EXCERPTED DATA:
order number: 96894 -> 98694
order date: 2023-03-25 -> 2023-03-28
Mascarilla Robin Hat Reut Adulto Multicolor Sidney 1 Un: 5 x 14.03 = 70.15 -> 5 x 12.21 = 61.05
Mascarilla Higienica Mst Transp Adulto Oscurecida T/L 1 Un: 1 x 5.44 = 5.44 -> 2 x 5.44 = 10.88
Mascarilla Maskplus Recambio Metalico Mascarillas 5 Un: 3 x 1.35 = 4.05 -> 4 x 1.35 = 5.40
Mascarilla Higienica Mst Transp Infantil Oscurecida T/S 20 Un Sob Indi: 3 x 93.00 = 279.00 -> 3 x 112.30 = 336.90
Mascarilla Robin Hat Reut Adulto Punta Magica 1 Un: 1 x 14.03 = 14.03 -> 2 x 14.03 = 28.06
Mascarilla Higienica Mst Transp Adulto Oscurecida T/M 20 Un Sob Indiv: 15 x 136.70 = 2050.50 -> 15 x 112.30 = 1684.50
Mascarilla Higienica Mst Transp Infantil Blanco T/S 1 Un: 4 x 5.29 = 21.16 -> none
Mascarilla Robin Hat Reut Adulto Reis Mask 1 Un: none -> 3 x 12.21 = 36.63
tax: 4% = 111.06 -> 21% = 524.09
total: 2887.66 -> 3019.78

TASK TO COMPLETE:
Looking at the data above, write out exactly the lines that start at the one containing "Mascarilla Robin Hat Reut Adulto Multicolor" and end at the one containing "Mascarilla Higienica Mst Transp Adulto Oscurecida T/L"; include both and nothing beyond.

EXERCISE SOLUTION:
Mascarilla Robin Hat Reut Adulto Multicolor Sidney 1 Un: 5 x 14.03 = 70.15 -> 5 x 12.21 = 61.05
Mascarilla Higienica Mst Transp Adulto Oscurecida T/L 1 Un: 1 x 5.44 = 5.44 -> 2 x 5.44 = 10.88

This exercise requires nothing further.